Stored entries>
_ _ _ _ _ _ _

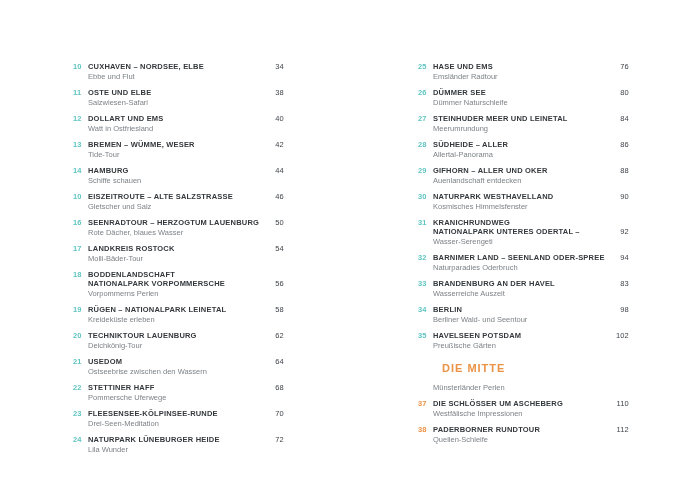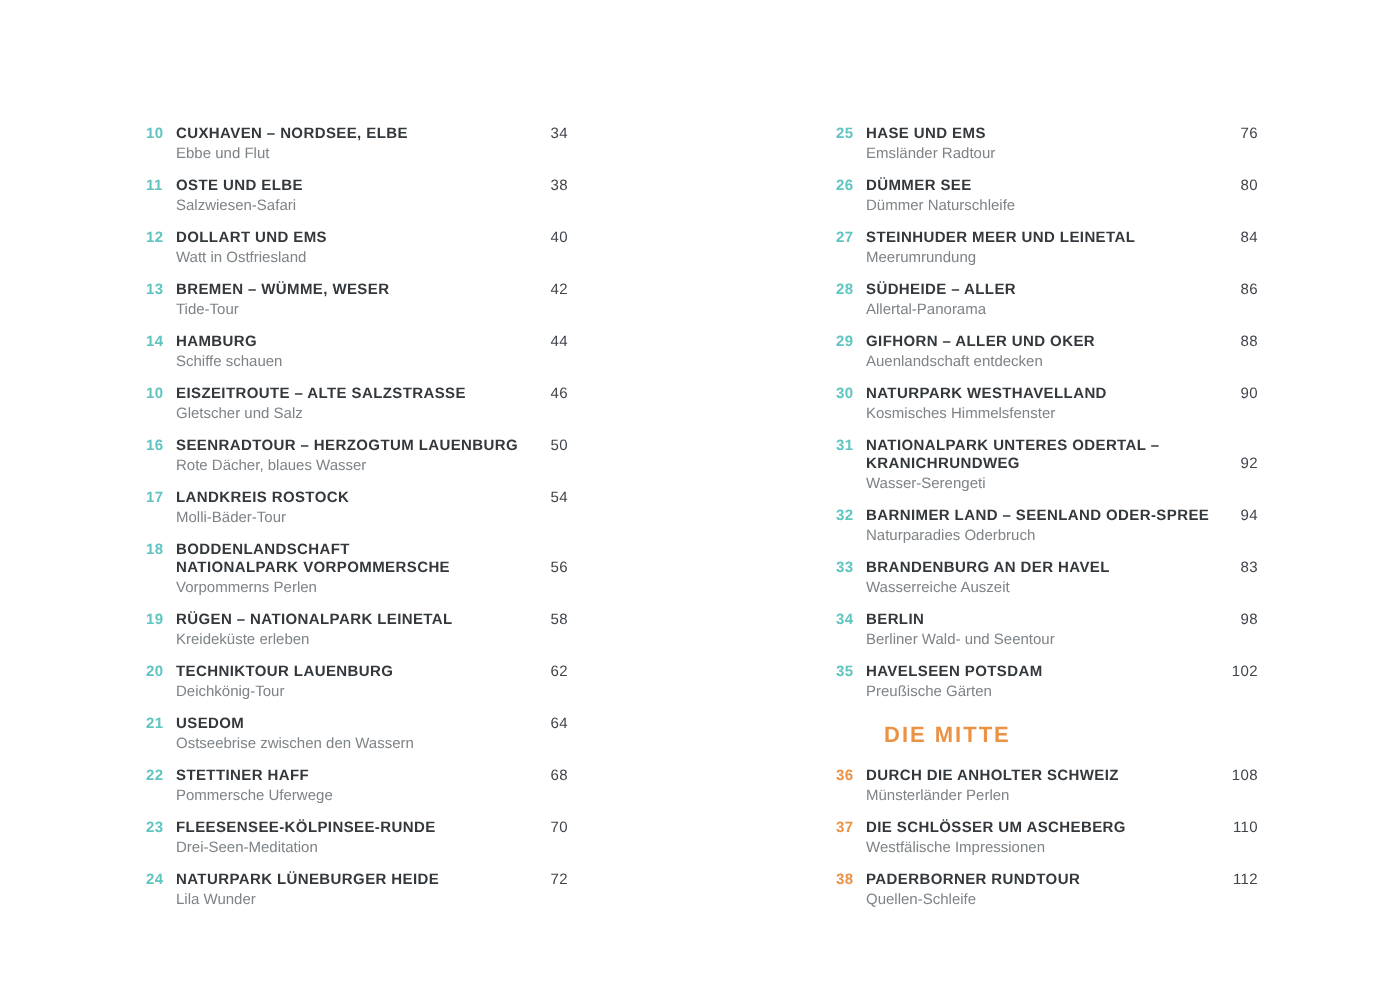--- a/index.html
+++ b/index.html
@@ -329,8 +329,8 @@
     <div class="entry-row">
       <span class="entry-num teal">31</span>
       <span class="entry-titleblock">
+              <div class="title-line">KRANICHRUNDWEG</div>
               <div class="title-line">NATIONALPARK UNTERES ODERTAL –</div>
-              <div class="title-line">KRANICHRUNDWEG</div>
             </span>
       <span class="entry-page">92</span>
     </div>

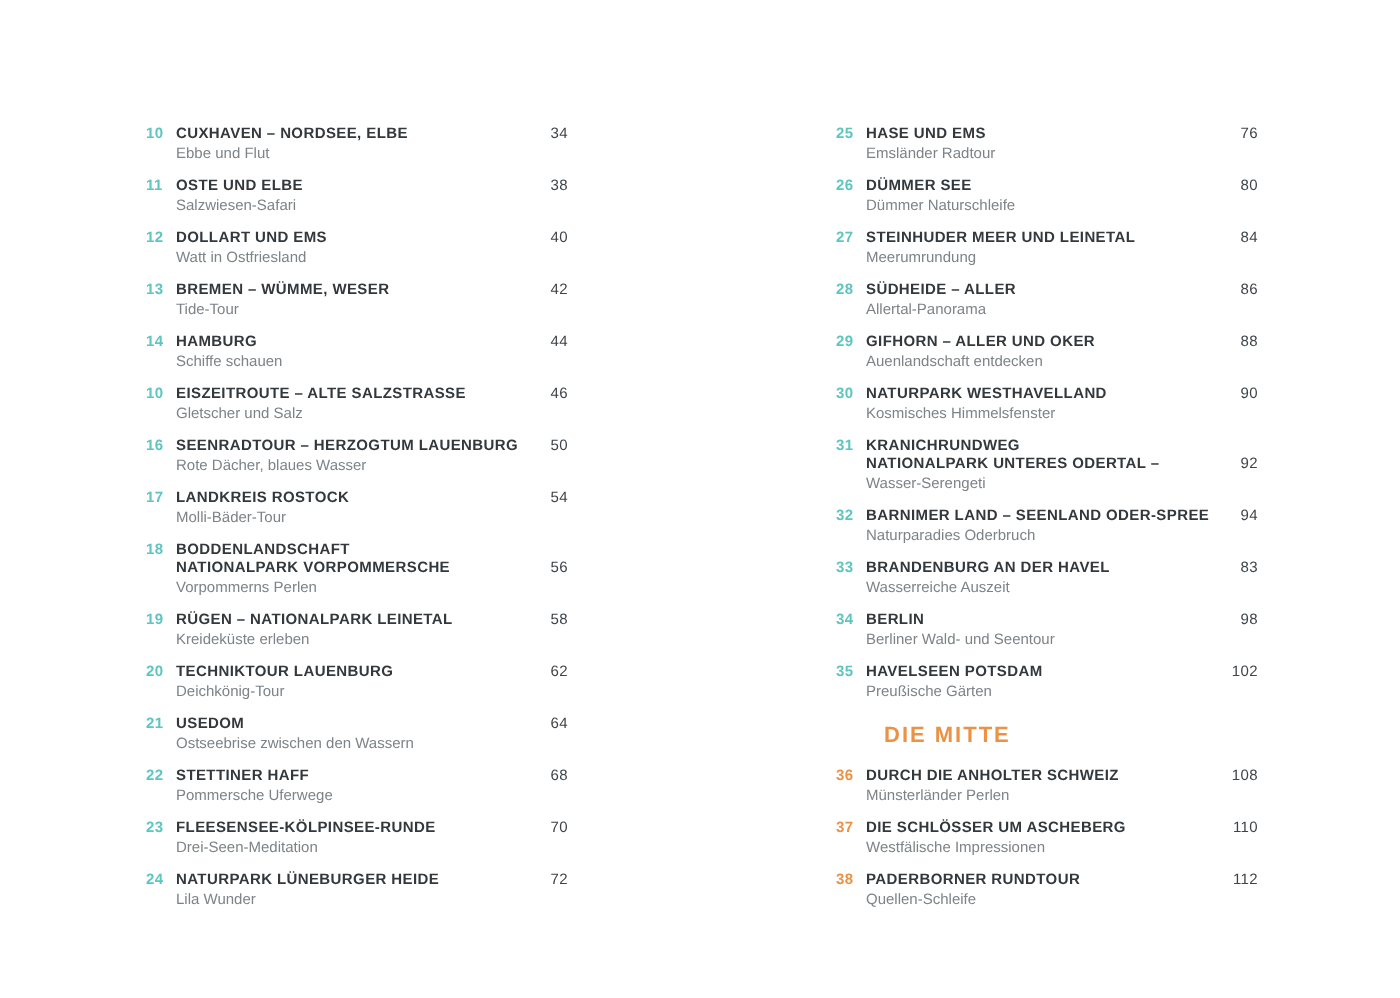--- a/index.html
+++ b/index.html
@@ -384,13 +384,6 @@
     <div class="section-heading">DIE MITTE</div>
     <div>
   <div class="toc-entry">
-    <div class="entry-row">
-      <span class="entry-num orange">36</span>
-      <span class="entry-titleblock">
-              <div class="title-line">DURCH DIE ANHOLTER SCHWEIZ</div>
-            </span>
-      <span class="entry-page">108</span>
-    </div>
     <div class="entry-subtitle">Münsterländer Perlen</div>
   </div>
 

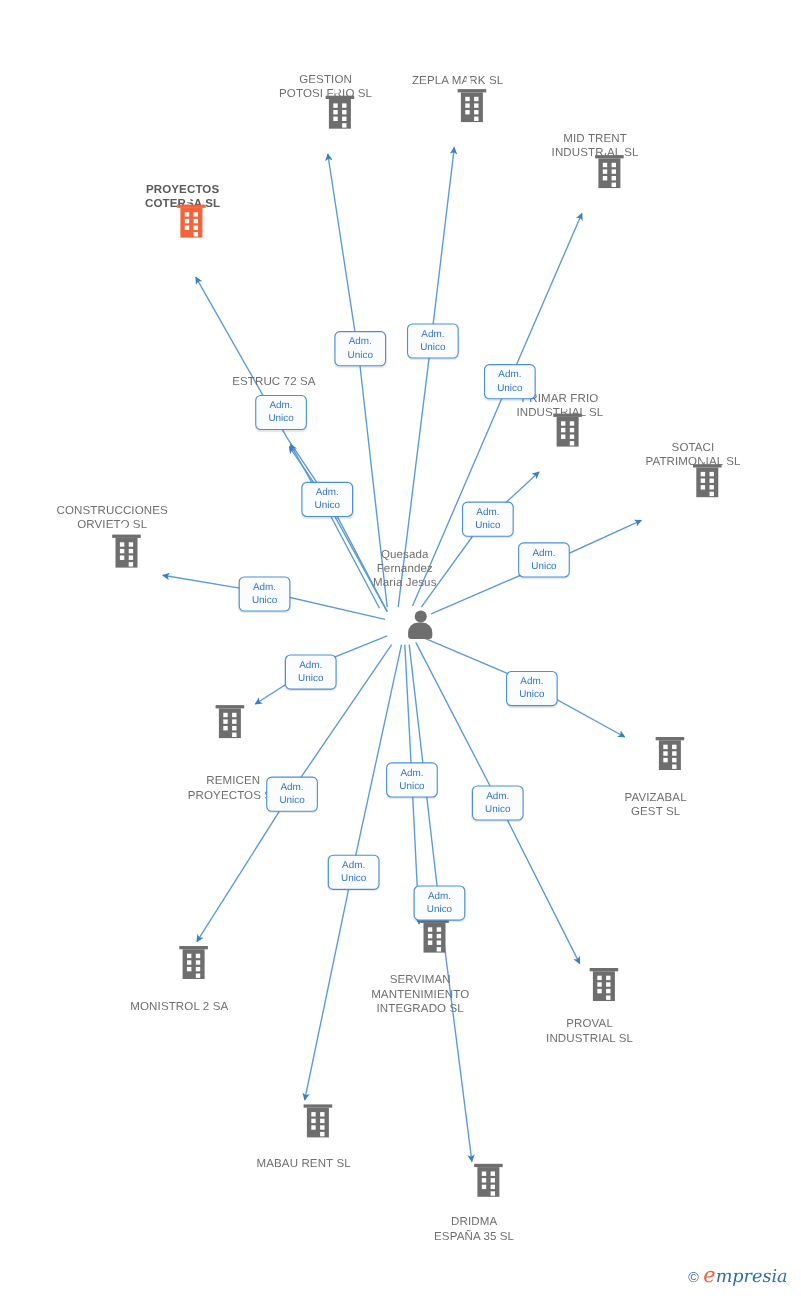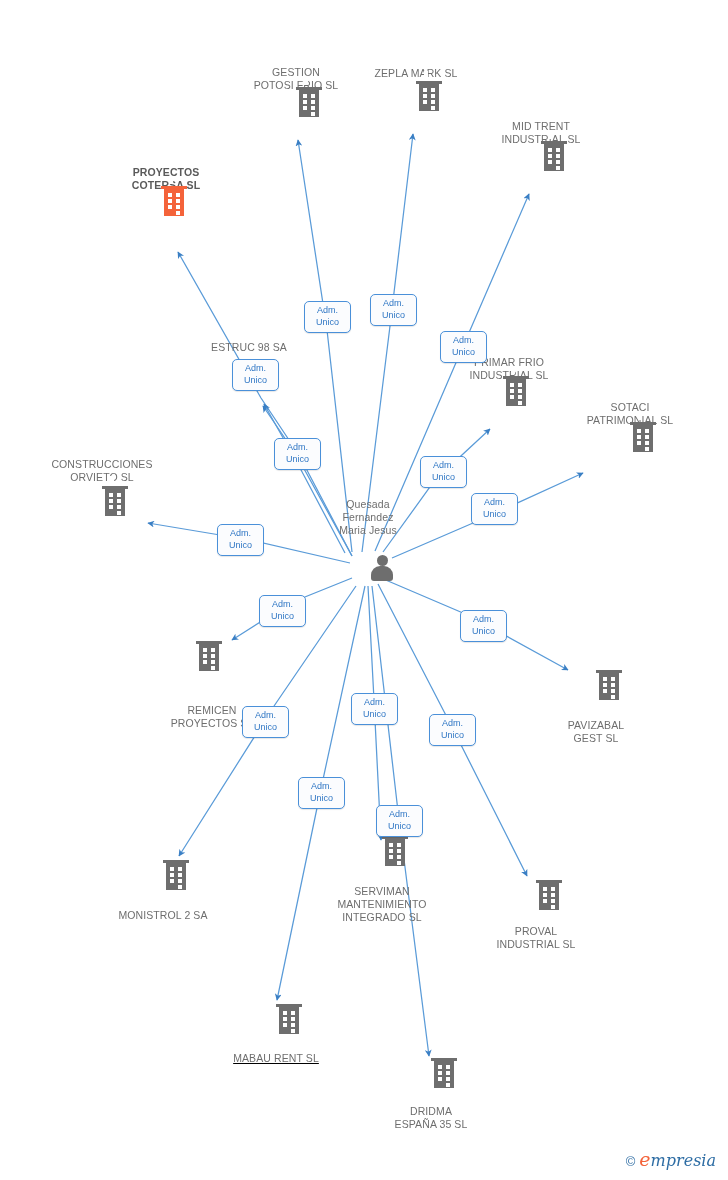--- a/index.html
+++ b/index.html
@@ -180,7 +180,7 @@
       </div>
       <div class="node" style="left: 541px; top: 144px;"><span class="bld"><span class="body"></span><span class="base"></span><span class="win" style="left: 7px; top: 4px;"></span><span class="win" style="left: 7px; top: 10px;"></span><span class="win" style="left: 7px; top: 16px;"></span><span class="win" style="left: 15px; top: 4px;"></span><span class="win" style="left: 15px; top: 10px;"></span><span class="win" style="left: 15px; top: 16px;"></span><span class="win" style="left: 15px; top: 22px;"></span><span class="door"></span></span></div>
       <div class="node" style="left: 249px; top: 341px;">
-        <span class="lbl">ESTRUC 98 SA</span>
+        <span class="lbl">ESTRUC 72 SA</span>
       </div>
       <div class="node" style="left: 509px; top: 356px;">
         <span class="lbl">PRIMAR FRIO

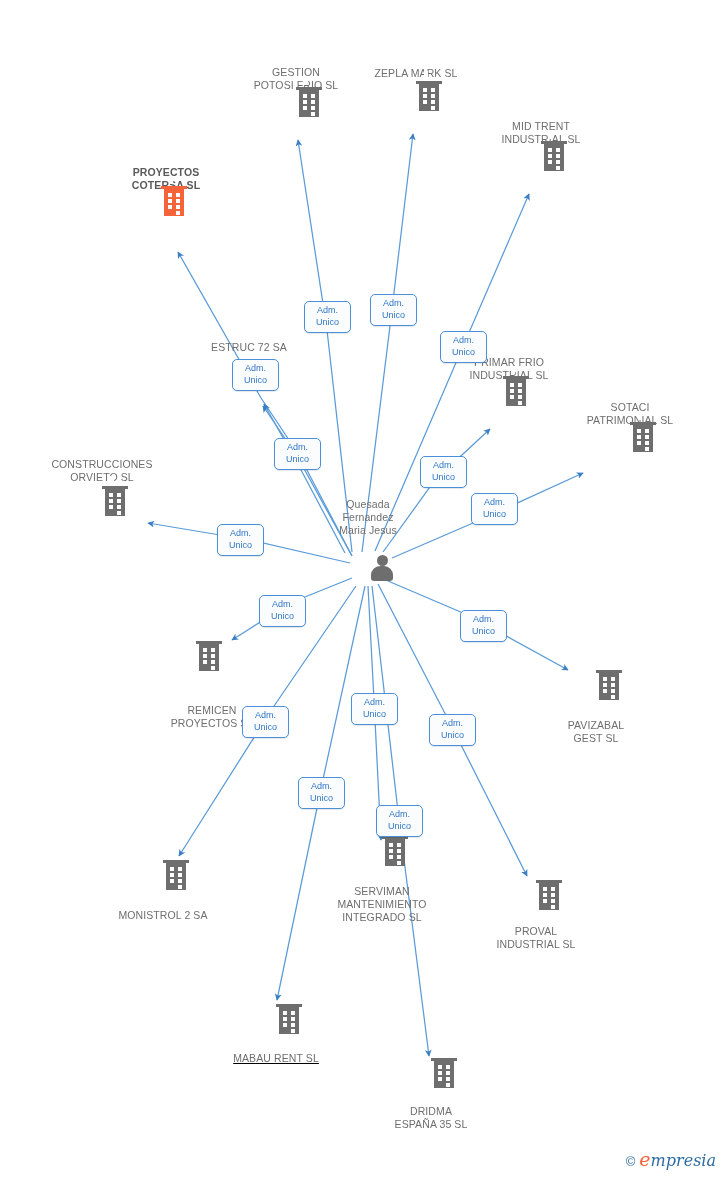--- a/index.html
+++ b/index.html
@@ -222,7 +222,7 @@
 INDUSTRIAL SL</span>
       </div>
       <div class="node" style="left: 536px; top: 883px;"><span class="bld"><span class="body"></span><span class="base"></span><span class="win" style="left: 7px; top: 4px;"></span><span class="win" style="left: 7px; top: 10px;"></span><span class="win" style="left: 7px; top: 16px;"></span><span class="win" style="left: 15px; top: 4px;"></span><span class="win" style="left: 15px; top: 10px;"></span><span class="win" style="left: 15px; top: 16px;"></span><span class="win" style="left: 15px; top: 22px;"></span><span class="door"></span></span></div>
-      <div class="node" style="left: 276px; top: 1052px; text-decoration: underline;">
+      <div class="node" style="left: 276px; top: 1052px;">
         <span class="lbl">MABAU RENT SL</span>
       </div>
       <div class="node" style="left: 276px; top: 1007px;"><span class="bld"><span class="body"></span><span class="base"></span><span class="win" style="left: 7px; top: 4px;"></span><span class="win" style="left: 7px; top: 10px;"></span><span class="win" style="left: 7px; top: 16px;"></span><span class="win" style="left: 15px; top: 4px;"></span><span class="win" style="left: 15px; top: 10px;"></span><span class="win" style="left: 15px; top: 16px;"></span><span class="win" style="left: 15px; top: 22px;"></span><span class="door"></span></span></div>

_ _ _ _ _ _ _

Exercise details> List every line in the records above that contains the word "ESTRUC".

Answer to this exercise>
-        <span class="lbl">ESTRUC 98 SA</span>
+        <span class="lbl">ESTRUC 72 SA</span>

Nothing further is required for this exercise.